What you suggest is perfectly valid and it is a fragment of what is
usually called first-order arithmetic at finite types. The idea is that
you can translate a second-order syntax into a first-order (multi-
sorted) one. However, this system is conservative over first-order
arithmetic, and therefore much weaker that second-order.

The real difference between first-order and second-order arithmetic
lies in the second-order elimination rule that says that from forall X
A you can deduce A[B/X] for an arbitrary formula B. This is valid in
second-order logic, but fails in first-order logic.
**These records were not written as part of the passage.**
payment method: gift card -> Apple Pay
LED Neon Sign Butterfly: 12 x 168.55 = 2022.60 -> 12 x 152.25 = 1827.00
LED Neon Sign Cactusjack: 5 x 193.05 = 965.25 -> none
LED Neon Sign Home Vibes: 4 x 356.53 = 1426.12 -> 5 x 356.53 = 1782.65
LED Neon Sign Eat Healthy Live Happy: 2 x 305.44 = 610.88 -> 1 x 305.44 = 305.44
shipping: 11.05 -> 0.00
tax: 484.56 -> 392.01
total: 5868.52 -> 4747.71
At first-order, since your variable X ranges over lambda-terms of type
T_1->...->T_n->bool, you can only instantiate it with computable
predicates (in your case, computable in simply-typed lambda-calculus)
and therefore you only have very restricted instances of second-order
elimination. For example if you take:
B(x)="Turing machine x terminates"
you will of course not be able to compute it with a lambda term so B
falls outside the domain of X. You can't deduce A[B/X] for this B from
forall X A.

One way to obtain the full second-order elimination rule (and therefore
full second-order arithmetic) in a first-order setting is by adding to
your system the comprehension axiom scheme: exists X (A(t_1,...t_n) <-> 
X(t_1,...t_n)) for all formulas A. With this scheme you can derive the
second-order elimination rule and you have the full power of second-
order arithmetic. But of course this scheme is not valid if you
interpret predicates as lambda-terms: every instance where
A(t_1,...t_n) is not computable is invalid in this setting.
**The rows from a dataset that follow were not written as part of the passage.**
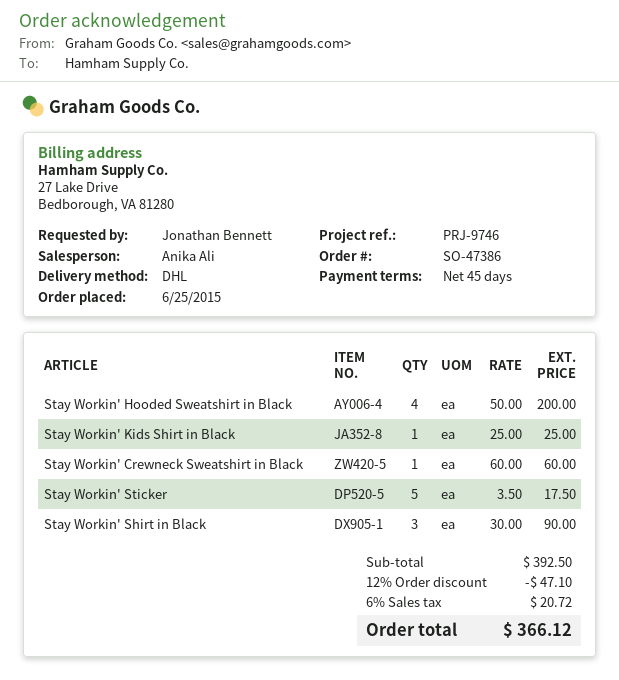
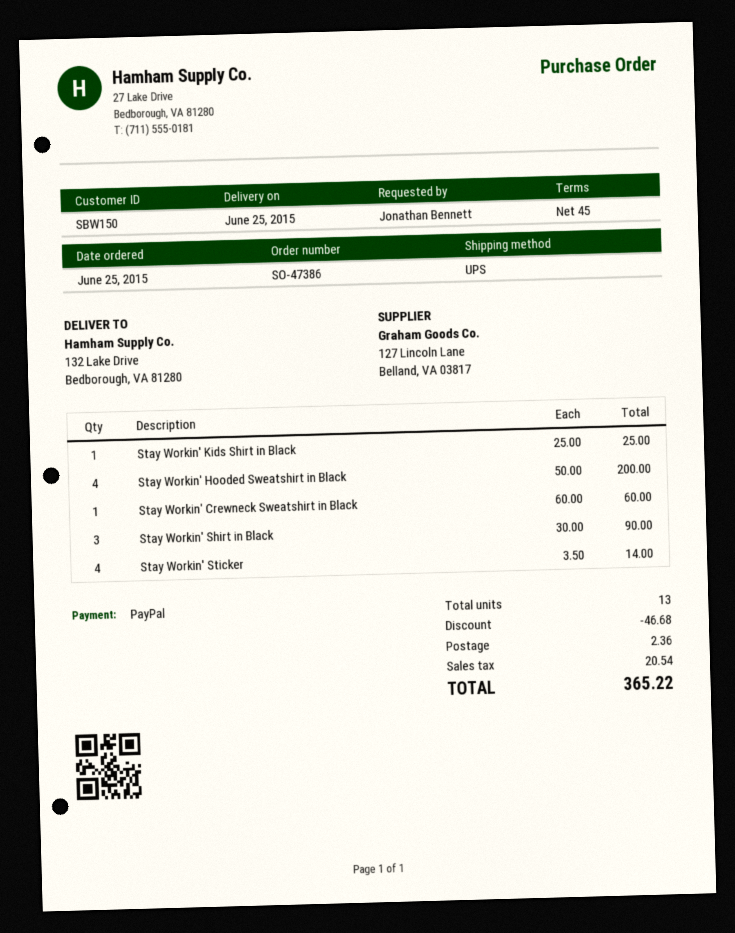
shipping method: DHL -> UPS
Stay Workin' Sticker: 5 x 3.50 = 17.50 -> 4 x 3.50 = 14.00
discount: 47.10 -> 46.68
shipping: none -> 2.36
tax: 20.72 -> 20.54
total: 366.12 -> 365.22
I hope this answers (at least partially) your question.

Valentin

On mer., 2017-11-08 at 06:10 +1300, Marco Servetto wrote:
> Difference between first and second order logic
> (when predicates are lambda terms)
> 
> Assume a simply typed lambda calculus, where the
> conventional church encoding for True and False are typed in "Bool".
> A predicate is a well typed lambda abstraction typed  T1->..->Tn-
> >Bool
> All elements in all domains are well typed lambda abstraction (for
> some type)
> 
> Considering Execute[T0..Tn]
> =lambda xo:T0,..,xn:Tn . x0..xn
> and a second order logic on those predicates and elements,
> Of course I can translate every
> logic term of form "forall P P(x1..xn)"
> into "forall P Execute[_](P,x1..xn)"
> So, it seams like there is no real difference between first and
> second
> order logic.
> 
> -Does this makes sense? I would expect this to be a well known
> result.
> 
> -Is this valid for COQ too? COQ is based on
> calculus of inductive constructions, that is a variation of lambda
> calculus.. but I would expect that there is a point where this
> breaks...
> 
> 
> Marco